**EXERCISE REQUIREMENTS**
Among the entries below, only the lines starting at the one with "Legio Nova salladsskål" and ending at the one with "total: 131.58 -> 136.58", both included, are to be printed exactly.

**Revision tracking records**

=====

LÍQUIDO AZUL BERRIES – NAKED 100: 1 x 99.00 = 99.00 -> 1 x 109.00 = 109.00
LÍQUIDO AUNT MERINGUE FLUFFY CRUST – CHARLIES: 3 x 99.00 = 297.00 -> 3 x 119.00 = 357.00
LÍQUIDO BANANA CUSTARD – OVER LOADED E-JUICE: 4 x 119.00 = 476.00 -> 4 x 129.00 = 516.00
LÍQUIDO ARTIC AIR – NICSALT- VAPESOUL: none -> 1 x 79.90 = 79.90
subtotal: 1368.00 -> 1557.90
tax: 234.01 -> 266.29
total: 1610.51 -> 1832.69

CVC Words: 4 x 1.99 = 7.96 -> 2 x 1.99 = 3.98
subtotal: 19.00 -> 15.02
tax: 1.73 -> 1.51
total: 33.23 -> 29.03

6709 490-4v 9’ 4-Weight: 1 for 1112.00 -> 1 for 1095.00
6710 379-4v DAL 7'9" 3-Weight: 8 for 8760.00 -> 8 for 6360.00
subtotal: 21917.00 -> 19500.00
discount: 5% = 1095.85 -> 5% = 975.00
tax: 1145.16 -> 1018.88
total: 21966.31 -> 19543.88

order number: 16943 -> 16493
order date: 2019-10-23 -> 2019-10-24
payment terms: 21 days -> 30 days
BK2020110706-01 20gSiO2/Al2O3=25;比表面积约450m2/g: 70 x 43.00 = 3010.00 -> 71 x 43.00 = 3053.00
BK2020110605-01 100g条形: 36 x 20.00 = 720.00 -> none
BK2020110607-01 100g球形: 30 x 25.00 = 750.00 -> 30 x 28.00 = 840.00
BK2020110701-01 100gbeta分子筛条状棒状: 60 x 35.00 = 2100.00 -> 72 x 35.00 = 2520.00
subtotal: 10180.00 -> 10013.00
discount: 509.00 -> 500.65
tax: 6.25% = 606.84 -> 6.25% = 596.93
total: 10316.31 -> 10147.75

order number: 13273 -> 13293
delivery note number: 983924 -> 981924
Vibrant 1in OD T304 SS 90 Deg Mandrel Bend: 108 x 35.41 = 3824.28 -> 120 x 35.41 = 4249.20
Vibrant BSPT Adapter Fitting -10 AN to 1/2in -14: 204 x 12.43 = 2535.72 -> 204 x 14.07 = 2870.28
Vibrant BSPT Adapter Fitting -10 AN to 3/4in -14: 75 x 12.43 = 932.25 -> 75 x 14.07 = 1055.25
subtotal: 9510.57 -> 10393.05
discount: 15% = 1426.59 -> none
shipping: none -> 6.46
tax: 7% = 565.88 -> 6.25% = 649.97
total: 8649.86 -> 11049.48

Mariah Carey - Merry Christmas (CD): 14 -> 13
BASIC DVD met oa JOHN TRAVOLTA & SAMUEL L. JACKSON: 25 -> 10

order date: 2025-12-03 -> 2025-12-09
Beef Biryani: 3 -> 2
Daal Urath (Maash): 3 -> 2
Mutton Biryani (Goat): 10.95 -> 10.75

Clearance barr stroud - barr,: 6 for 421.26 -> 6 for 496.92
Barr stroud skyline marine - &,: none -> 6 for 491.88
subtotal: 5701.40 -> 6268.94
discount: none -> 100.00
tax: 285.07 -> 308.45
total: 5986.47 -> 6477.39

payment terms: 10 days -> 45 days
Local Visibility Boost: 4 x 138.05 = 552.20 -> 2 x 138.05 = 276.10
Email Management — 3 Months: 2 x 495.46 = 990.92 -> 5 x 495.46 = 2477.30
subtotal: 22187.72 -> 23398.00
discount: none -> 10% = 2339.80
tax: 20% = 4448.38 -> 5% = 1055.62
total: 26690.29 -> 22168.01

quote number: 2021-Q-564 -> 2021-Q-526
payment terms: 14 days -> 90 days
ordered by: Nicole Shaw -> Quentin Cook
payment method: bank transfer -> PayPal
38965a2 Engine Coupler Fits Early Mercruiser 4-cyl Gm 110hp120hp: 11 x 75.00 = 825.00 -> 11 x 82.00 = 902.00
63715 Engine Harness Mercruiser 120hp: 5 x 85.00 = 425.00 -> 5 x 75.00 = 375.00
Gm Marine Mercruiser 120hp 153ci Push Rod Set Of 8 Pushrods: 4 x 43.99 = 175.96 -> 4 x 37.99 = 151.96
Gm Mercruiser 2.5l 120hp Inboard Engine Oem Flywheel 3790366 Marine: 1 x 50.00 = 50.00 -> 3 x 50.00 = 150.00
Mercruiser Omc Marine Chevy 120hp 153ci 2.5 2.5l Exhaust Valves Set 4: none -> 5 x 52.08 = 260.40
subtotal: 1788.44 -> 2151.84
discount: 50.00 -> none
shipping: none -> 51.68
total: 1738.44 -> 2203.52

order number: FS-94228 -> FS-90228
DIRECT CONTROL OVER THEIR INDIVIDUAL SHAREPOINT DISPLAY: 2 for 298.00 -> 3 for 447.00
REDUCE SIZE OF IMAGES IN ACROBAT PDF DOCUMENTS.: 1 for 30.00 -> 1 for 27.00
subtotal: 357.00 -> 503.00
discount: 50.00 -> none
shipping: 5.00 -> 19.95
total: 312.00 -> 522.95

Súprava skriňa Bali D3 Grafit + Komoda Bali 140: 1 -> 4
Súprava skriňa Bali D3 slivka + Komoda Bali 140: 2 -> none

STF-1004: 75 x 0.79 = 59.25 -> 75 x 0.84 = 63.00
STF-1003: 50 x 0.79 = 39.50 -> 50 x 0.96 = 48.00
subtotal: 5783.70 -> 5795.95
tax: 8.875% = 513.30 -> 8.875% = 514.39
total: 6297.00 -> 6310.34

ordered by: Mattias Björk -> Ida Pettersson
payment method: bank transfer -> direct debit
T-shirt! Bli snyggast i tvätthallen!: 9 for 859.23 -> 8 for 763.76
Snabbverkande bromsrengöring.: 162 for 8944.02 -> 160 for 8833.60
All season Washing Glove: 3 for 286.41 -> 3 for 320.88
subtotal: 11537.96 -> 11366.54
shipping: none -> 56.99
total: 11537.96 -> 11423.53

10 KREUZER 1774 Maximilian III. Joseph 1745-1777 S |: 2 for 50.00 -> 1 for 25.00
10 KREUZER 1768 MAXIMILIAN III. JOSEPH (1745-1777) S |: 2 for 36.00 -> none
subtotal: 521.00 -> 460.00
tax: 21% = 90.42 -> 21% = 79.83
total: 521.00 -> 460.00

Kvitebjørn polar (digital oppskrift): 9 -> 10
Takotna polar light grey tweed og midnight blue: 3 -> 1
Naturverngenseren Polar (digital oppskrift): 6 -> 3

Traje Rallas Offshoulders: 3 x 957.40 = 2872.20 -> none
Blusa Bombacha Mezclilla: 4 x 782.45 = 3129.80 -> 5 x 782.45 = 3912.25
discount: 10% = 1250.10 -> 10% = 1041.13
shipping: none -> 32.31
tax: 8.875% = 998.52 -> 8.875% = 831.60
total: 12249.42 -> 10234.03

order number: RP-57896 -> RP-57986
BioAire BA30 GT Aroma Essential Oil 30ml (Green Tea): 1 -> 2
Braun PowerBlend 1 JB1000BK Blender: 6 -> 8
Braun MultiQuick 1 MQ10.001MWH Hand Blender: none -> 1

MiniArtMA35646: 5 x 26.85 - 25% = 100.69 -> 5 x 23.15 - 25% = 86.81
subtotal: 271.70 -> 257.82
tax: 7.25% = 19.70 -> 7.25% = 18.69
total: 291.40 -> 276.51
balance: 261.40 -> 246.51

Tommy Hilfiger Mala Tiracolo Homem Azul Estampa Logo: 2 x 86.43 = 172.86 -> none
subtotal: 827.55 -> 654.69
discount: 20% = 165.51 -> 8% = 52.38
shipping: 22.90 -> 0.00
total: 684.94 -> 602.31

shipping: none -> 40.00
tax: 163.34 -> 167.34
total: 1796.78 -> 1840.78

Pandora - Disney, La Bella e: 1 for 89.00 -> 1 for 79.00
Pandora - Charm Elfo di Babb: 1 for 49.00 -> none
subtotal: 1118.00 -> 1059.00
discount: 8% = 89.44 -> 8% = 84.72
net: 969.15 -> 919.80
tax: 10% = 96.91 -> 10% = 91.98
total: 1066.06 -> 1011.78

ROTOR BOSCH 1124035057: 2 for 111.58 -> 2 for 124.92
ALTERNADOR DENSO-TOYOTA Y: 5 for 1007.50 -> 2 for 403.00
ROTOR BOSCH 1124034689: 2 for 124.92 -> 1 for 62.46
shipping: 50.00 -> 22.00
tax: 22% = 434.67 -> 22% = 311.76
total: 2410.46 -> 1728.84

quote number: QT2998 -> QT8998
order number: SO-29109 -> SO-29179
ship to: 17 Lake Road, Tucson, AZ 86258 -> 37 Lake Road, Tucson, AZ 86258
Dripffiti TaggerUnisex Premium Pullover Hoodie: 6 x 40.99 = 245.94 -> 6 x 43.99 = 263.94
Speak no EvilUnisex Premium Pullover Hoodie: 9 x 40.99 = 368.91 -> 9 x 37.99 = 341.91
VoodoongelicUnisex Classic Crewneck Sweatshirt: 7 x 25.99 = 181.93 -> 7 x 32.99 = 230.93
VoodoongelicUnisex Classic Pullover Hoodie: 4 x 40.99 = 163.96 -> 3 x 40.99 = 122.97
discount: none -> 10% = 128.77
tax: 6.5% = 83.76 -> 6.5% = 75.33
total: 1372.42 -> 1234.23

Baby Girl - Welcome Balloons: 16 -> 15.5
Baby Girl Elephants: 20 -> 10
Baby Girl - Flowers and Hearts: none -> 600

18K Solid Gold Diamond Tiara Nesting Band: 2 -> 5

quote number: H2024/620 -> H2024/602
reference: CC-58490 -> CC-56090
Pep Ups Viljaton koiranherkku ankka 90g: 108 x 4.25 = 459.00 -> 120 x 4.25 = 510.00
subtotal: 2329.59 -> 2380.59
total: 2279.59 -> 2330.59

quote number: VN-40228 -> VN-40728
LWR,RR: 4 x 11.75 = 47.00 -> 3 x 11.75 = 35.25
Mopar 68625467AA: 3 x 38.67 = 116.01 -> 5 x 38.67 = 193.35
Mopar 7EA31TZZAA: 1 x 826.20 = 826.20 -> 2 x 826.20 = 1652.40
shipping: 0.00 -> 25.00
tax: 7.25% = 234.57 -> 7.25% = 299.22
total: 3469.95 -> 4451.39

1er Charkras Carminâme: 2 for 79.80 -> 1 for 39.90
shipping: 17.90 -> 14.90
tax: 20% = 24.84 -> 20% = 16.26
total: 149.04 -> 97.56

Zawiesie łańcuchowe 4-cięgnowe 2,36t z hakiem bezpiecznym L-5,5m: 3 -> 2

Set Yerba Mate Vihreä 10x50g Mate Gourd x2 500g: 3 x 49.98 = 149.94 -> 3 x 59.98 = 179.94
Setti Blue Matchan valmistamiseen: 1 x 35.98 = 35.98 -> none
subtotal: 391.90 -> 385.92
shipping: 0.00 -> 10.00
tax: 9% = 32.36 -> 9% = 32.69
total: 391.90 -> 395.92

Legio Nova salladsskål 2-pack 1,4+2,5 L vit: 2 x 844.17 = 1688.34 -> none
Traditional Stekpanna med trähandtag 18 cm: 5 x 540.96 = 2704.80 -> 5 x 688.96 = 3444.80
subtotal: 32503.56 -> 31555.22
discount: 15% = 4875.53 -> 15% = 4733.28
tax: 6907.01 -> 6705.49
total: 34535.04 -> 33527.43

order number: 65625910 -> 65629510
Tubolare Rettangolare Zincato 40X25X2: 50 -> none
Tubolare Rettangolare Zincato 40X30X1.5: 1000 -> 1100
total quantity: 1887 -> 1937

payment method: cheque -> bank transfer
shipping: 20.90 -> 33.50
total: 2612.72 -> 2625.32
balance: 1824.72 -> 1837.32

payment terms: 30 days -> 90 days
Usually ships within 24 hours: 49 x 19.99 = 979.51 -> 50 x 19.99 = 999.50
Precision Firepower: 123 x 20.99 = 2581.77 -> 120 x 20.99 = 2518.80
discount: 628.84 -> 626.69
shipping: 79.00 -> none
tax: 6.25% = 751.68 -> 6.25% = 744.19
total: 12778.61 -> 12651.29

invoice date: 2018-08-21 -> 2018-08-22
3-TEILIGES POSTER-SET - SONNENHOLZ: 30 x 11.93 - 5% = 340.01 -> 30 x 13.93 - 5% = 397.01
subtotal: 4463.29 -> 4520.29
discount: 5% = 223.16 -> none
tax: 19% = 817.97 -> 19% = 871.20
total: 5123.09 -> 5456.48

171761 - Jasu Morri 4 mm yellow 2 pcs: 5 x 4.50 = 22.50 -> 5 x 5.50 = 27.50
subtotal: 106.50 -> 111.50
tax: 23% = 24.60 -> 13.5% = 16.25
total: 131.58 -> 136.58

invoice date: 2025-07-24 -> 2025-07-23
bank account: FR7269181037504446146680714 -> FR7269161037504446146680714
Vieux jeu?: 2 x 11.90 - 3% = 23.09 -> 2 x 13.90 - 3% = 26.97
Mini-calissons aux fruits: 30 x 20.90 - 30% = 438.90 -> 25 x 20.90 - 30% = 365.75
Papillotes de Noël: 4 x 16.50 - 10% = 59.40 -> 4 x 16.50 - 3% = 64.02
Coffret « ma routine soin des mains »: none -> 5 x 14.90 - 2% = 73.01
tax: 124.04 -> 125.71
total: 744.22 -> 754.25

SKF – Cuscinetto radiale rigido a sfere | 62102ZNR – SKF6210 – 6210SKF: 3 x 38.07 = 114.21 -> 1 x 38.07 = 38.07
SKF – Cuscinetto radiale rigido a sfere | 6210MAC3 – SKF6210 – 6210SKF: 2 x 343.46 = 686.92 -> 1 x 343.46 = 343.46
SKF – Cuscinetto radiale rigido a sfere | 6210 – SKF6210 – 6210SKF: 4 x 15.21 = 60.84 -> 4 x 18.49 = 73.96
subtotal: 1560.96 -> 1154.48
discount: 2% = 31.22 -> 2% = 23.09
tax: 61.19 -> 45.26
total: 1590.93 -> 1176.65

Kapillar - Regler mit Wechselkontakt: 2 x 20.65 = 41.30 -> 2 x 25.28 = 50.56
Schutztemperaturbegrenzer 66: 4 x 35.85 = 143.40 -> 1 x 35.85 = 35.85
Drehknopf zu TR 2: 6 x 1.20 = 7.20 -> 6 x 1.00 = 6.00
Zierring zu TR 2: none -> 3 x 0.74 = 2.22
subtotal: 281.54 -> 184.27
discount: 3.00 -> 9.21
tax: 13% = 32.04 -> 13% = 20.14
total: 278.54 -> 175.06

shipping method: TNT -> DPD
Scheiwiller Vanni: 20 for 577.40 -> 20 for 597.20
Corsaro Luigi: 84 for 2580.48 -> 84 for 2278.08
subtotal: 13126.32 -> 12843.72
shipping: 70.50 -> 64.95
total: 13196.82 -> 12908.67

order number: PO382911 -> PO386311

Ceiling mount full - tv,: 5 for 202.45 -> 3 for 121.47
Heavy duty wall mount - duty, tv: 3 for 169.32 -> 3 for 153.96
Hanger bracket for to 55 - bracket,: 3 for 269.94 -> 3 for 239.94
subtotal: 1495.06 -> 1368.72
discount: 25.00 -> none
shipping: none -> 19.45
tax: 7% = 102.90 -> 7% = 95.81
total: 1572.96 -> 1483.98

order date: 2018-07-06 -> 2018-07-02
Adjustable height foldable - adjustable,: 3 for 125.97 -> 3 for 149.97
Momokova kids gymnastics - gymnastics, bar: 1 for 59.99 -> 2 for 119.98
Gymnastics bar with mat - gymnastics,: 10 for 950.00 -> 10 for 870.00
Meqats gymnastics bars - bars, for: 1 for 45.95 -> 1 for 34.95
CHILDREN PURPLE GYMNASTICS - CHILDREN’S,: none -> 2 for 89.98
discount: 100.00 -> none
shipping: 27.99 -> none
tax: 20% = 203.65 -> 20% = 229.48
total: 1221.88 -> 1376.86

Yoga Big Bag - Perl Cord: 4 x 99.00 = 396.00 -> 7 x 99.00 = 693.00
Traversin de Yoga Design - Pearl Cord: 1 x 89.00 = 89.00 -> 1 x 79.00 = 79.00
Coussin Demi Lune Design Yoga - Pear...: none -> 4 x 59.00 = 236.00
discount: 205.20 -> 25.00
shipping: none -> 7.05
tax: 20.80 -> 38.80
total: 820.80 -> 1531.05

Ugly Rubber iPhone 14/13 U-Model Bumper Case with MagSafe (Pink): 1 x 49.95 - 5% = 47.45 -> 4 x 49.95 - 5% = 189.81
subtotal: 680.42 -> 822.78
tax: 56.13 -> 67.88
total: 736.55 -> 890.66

=====

**RESPONSE AREA**
Legio Nova salladsskål 2-pack 1,4+2,5 L vit: 2 x 844.17 = 1688.34 -> none
Traditional Stekpanna med trähandtag 18 cm: 5 x 540.96 = 2704.80 -> 5 x 688.96 = 3444.80
subtotal: 32503.56 -> 31555.22
discount: 15% = 4875.53 -> 15% = 4733.28
tax: 6907.01 -> 6705.49
total: 34535.04 -> 33527.43

order number: 65625910 -> 65629510
Tubolare Rettangolare Zincato 40X25X2: 50 -> none
Tubolare Rettangolare Zincato 40X30X1.5: 1000 -> 1100
total quantity: 1887 -> 1937

payment method: cheque -> bank transfer
shipping: 20.90 -> 33.50
total: 2612.72 -> 2625.32
balance: 1824.72 -> 1837.32

payment terms: 30 days -> 90 days
Usually ships within 24 hours: 49 x 19.99 = 979.51 -> 50 x 19.99 = 999.50
Precision Firepower: 123 x 20.99 = 2581.77 -> 120 x 20.99 = 2518.80
discount: 628.84 -> 626.69
shipping: 79.00 -> none
tax: 6.25% = 751.68 -> 6.25% = 744.19
total: 12778.61 -> 12651.29

invoice date: 2018-08-21 -> 2018-08-22
3-TEILIGES POSTER-SET - SONNENHOLZ: 30 x 11.93 - 5% = 340.01 -> 30 x 13.93 - 5% = 397.01
subtotal: 4463.29 -> 4520.29
discount: 5% = 223.16 -> none
tax: 19% = 817.97 -> 19% = 871.20
total: 5123.09 -> 5456.48

171761 - Jasu Morri 4 mm yellow 2 pcs: 5 x 4.50 = 22.50 -> 5 x 5.50 = 27.50
subtotal: 106.50 -> 111.50
tax: 23% = 24.60 -> 13.5% = 16.25
total: 131.58 -> 136.58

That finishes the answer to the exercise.